◆ YOUR INSTRUCTIONS: Every line of the entries that holds the word "label" is to be copied.

◆ DATA SHOWN:
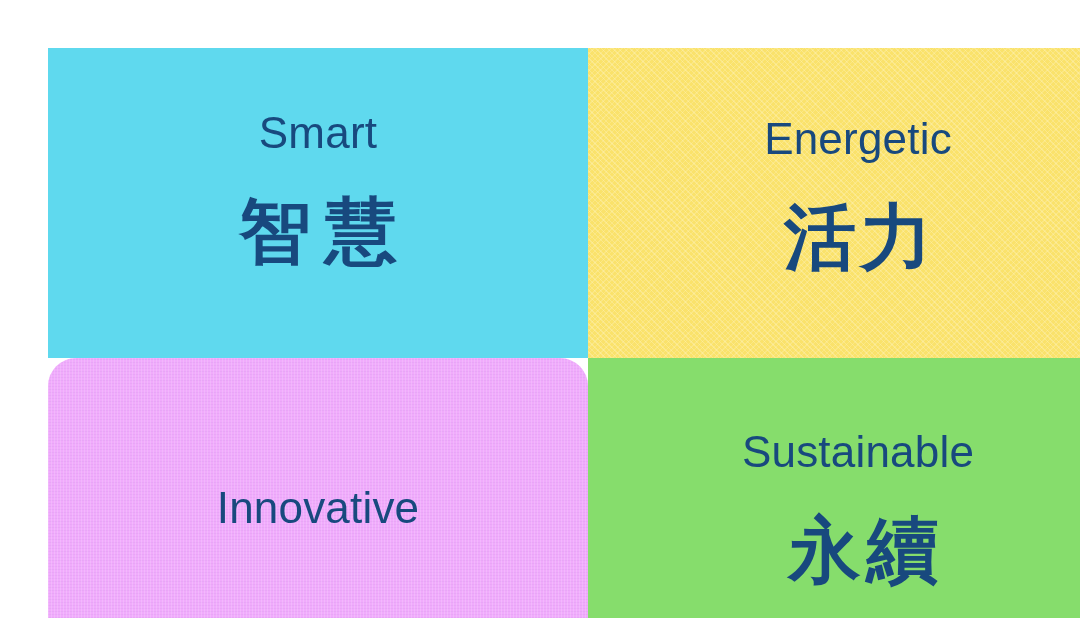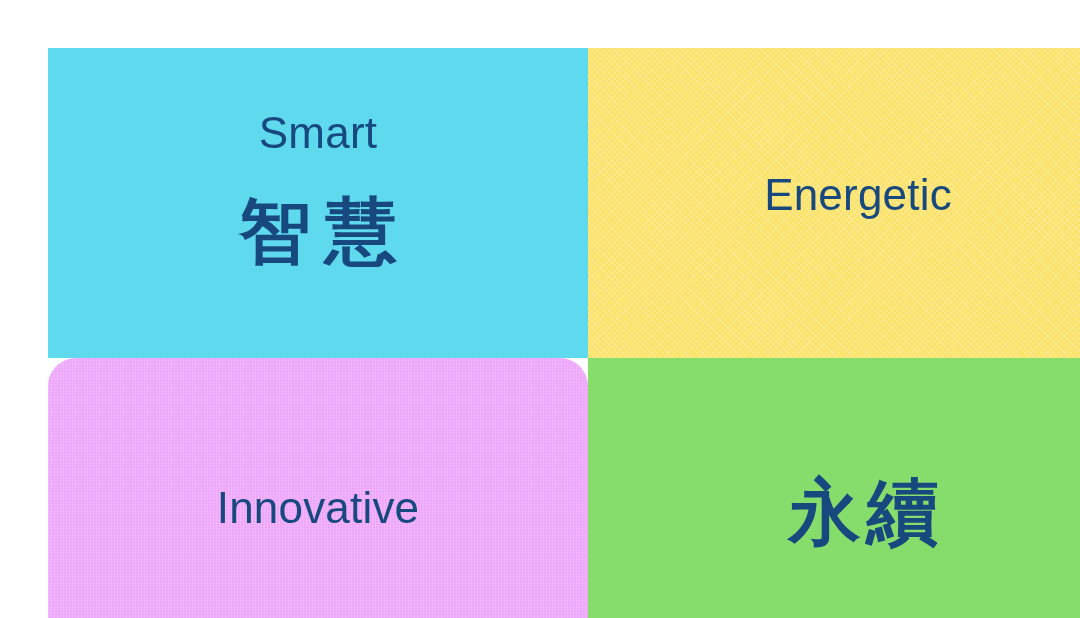--- a/index.html
+++ b/index.html
@@ -106,6 +106,7 @@
   <div class="quadrant textured-diamond" id="quadrant-energetic" style="background-color: rgb(250, 226, 107); color: rgb(24, 73, 126);">
     <div class="label-stack">
       <div class="label-en">Energetic</div>
+      <div class="label-zh">活力</div>
     </div>
   </div>
 

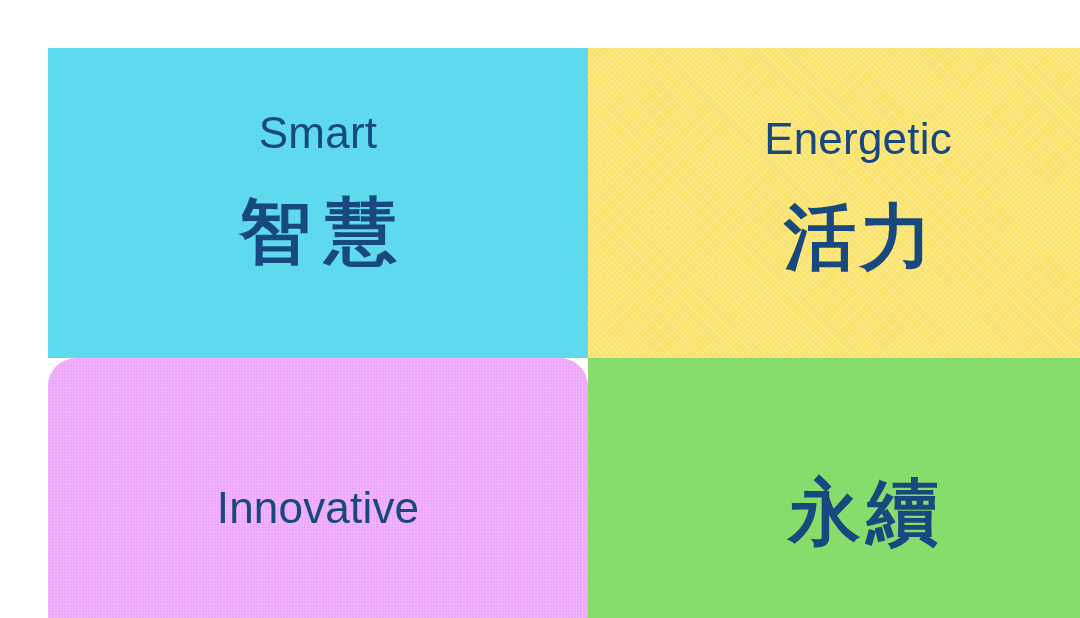--- a/index.html
+++ b/index.html
@@ -118,6 +118,7 @@
 
   <div class="quadrant" id="quadrant-sustainable" style="background-color: rgb(134, 221, 108); color: rgb(24, 73, 126);">
     <div class="label-stack">
+      <div class="label-en">Sustainable</div>
       <div class="label-zh">永續</div>
     </div>
   </div>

◆ FINISHED TASK:
     <div class="label-stack">
       <div class="label-en">Energetic</div>
+      <div class="label-zh">活力</div>
     <div class="label-stack">
+      <div class="label-en">Sustainable</div>
       <div class="label-zh">永續</div>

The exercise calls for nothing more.